Now that we have a first-order system, we can use an integration scheme to solve it. Fourth-order Runge-Kutta is easy to use; here is a quick Python script I wrote that implements it:
def mult(number, vector): # Multiplies "number" by each of the elements of "vector"
    vec = []
    for x in range(0, len(vector)):
        vec.append(number*vector[x])
    return vec


def add(vectors): # Adds list of vectors to eachother component-wise
    vec = []
    for x in range(0, len(vectors[1])):
        tot = 0.0
        for y in range(0, len(vectors)):
            tot = tot + vectors[y][x]
        vec.append(tot)
    return vec


def make_string(t, y): # Formats scalar t and vector y to be suitable for writing to file 
    s = ''
    s = s + str(t) + ','

    for x in range(0, len(y)):
        if x < len(y) - 1:
            s = s + str(y[x]) + ','
        else:
            s = s + str(y[x]) +'\n'
    return s


def derivatives(t, y): # Returns the derivatives of y evaluated at a particular time and position
    y1_prime = y[2]
    y2_prime = y[3] 
    y3_prime = -y[0] # x''
    y4_prime = -y[1] # theta''
    return [y1_prime, y2_prime, y3_prime, y4_prime]

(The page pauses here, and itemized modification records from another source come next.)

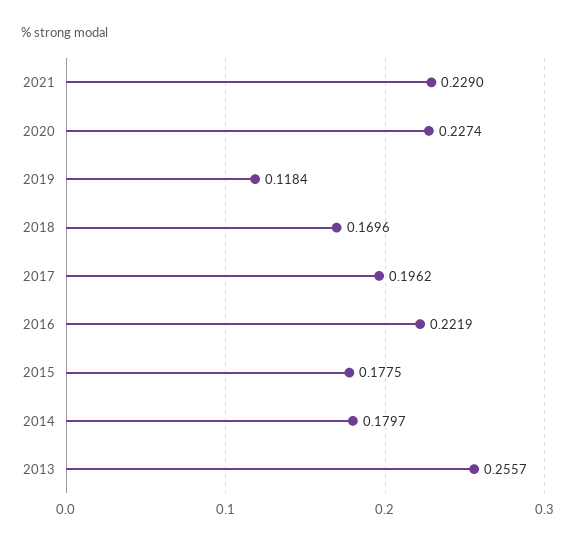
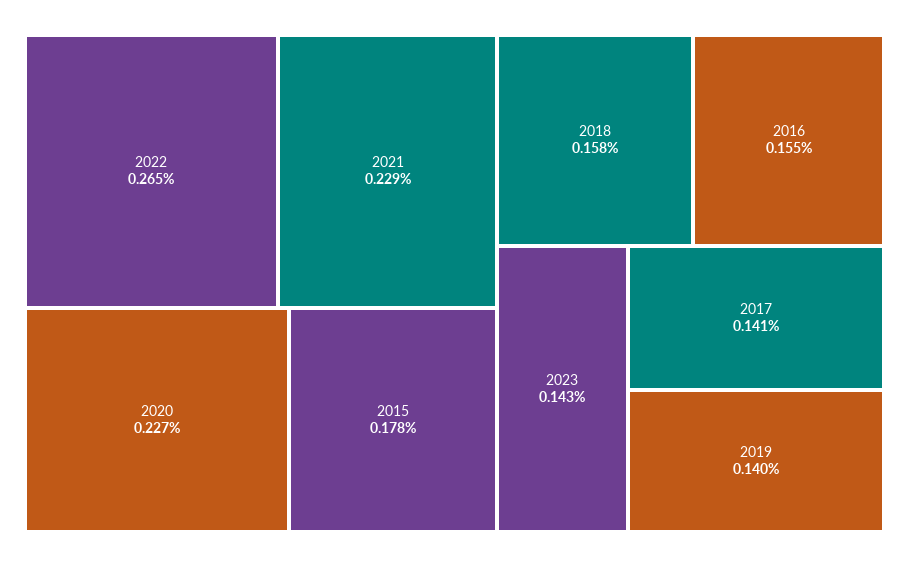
2019: 0.1184 -> 0.14
2018: 0.1696 -> 0.158
2017: 0.1962 -> 0.141
2016: 0.2219 -> 0.155
2014: 0.1797 -> none
2013: 0.2557 -> none
2022: none -> 0.265
2023: none -> 0.143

def RK4(): # Core Runge-Kutta procedure
    t = 0.0 # Initial time
    y = [0.0, 0.0, 0.1, 0.1] # Initial positions 
    dt = 0.01 # Time_step
    t_max = 10.0 # Time to integrate

    f = open('file.txt', 'w') # Output file
    f.write('t,x,theta,x_prime,theta_prime\n') # Column names
    f.write(make_string(t, y)) # Write initial values

    while t < t_max:
        k1 = derivatives(t, y)
        k2 = derivatives(t + 0.5*dt, add([y,mult(0.5*dt,k1)]))
        k3 = derivatives(t + 0.5*dt, add([y,mult(0.5*dt,k2)]))
        k4 = derivatives(t + dt, add([y,mult(dt,k3)]))

        increment = mult(1.0/6.0, add([k1, mult(2.0,k2), mult(2.0,k3), k4]))

        y = add([y, mult(dt,increment)])
        t = t + dt

        f.write(make_string(t, y))
    f.close()
    return

This example solve two simultaneous simple harmonic oscillator problem simultaneously. For your plot, you'll need to modify the expressions for the derivatives in the function derivatives to what I described earlier. Furthermore, you'll have to set the initial conditions. Running RK4() generates a file called file.txt which contains a list of points with column names. Next, enter the following commands into $R$ to make a plot (you'll have to set the working directory to point to the location of file.txt):
data <- read.csv(file="file.txt",head=TRUE,sep=",")
plot(data$t, data$x) or plot(data$t, data$theta)
This should generate the required plots.